EXERCISE: Return only the lines starting at the line that contains "- 目前iptables支持的tables有下面这些：" and ending with the final line of the listing; include both endpoints.

GIVEN INFORMATION:
-=-=-

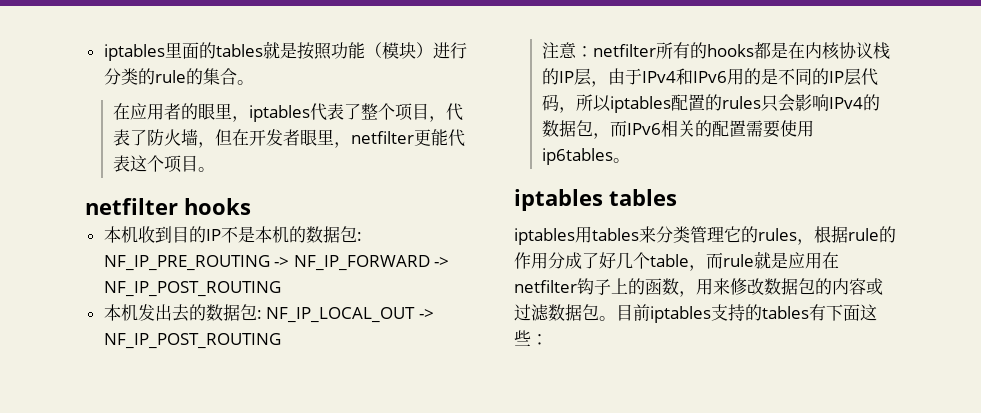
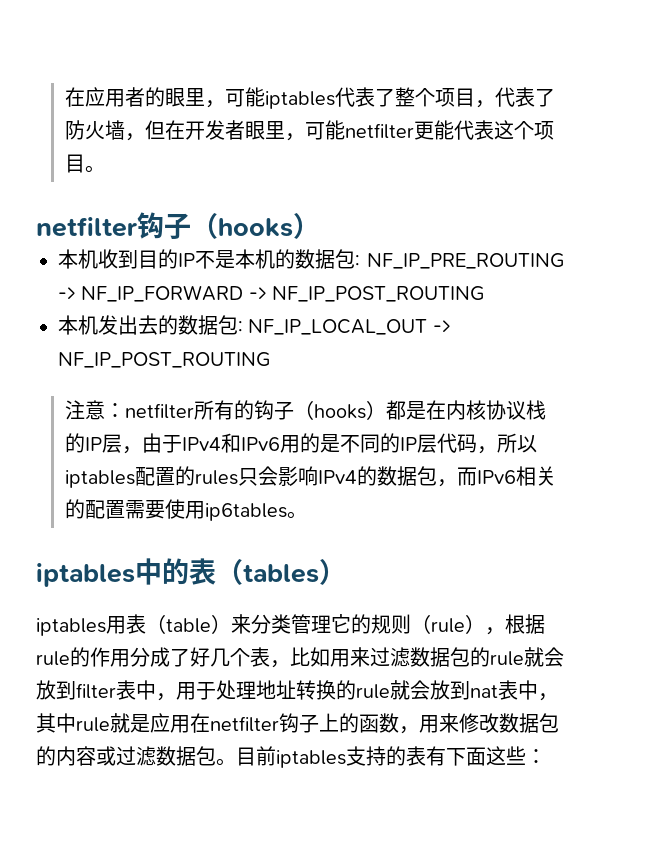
- iptables里面的tables就是按照功能（模块）进行分类的rule的集合。
- 在应用者的眼里，iptables代表了整个项目，代表了防火墙，但在开发者眼里，netfilter更能代表这个项目。
+ 在应用者的眼里，可能iptables代表了整个项目，代表了防火墙，但在开发者眼里，可能netfilter更能代表这个项目。
- netfilter hooks
+ netfilter钩子（hooks）
- 注意：netfilter所有的hooks都是在内核协议栈的IP层，由于IPv4和IPv6用的是不同的IP层代码，所以iptables配置的rules只会影响IPv4的数据包，而IPv6相关的配置需要使用ip6tables。
+ 注意：netfilter所有的钩子（hooks）都是在内核协议栈的IP层，由于IPv4和IPv6用的是不同的IP层代码，所以iptables配置的rules只会影响IPv4的数据包，而IPv6相关的配置需要使用ip6tables。
- iptables tables
+ iptables中的表（tables）
- iptables用tables来分类管理它的rules，根据rule的作用分成了好几个table，而rule就是应用在netfilter钩子上的函数，用来修改数据包的内容或过滤数据包。
+ iptables用表（table）来分类管理它的规则（rule），根据rule的作用分成了好几个表，比如用来过滤数据包的rule就会放到filter表中，用于处理地址转换的rule就会放到nat表中，其中rule就是应用在netfilter钩子上的函数，用来修改数据包的内容或过滤数据包。
- 目前iptables支持的tables有下面这些：
+ 目前iptables支持的表有下面这些：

-=-=-

EXERCISE SOLUTION:
- 目前iptables支持的tables有下面这些：
+ 目前iptables支持的表有下面这些：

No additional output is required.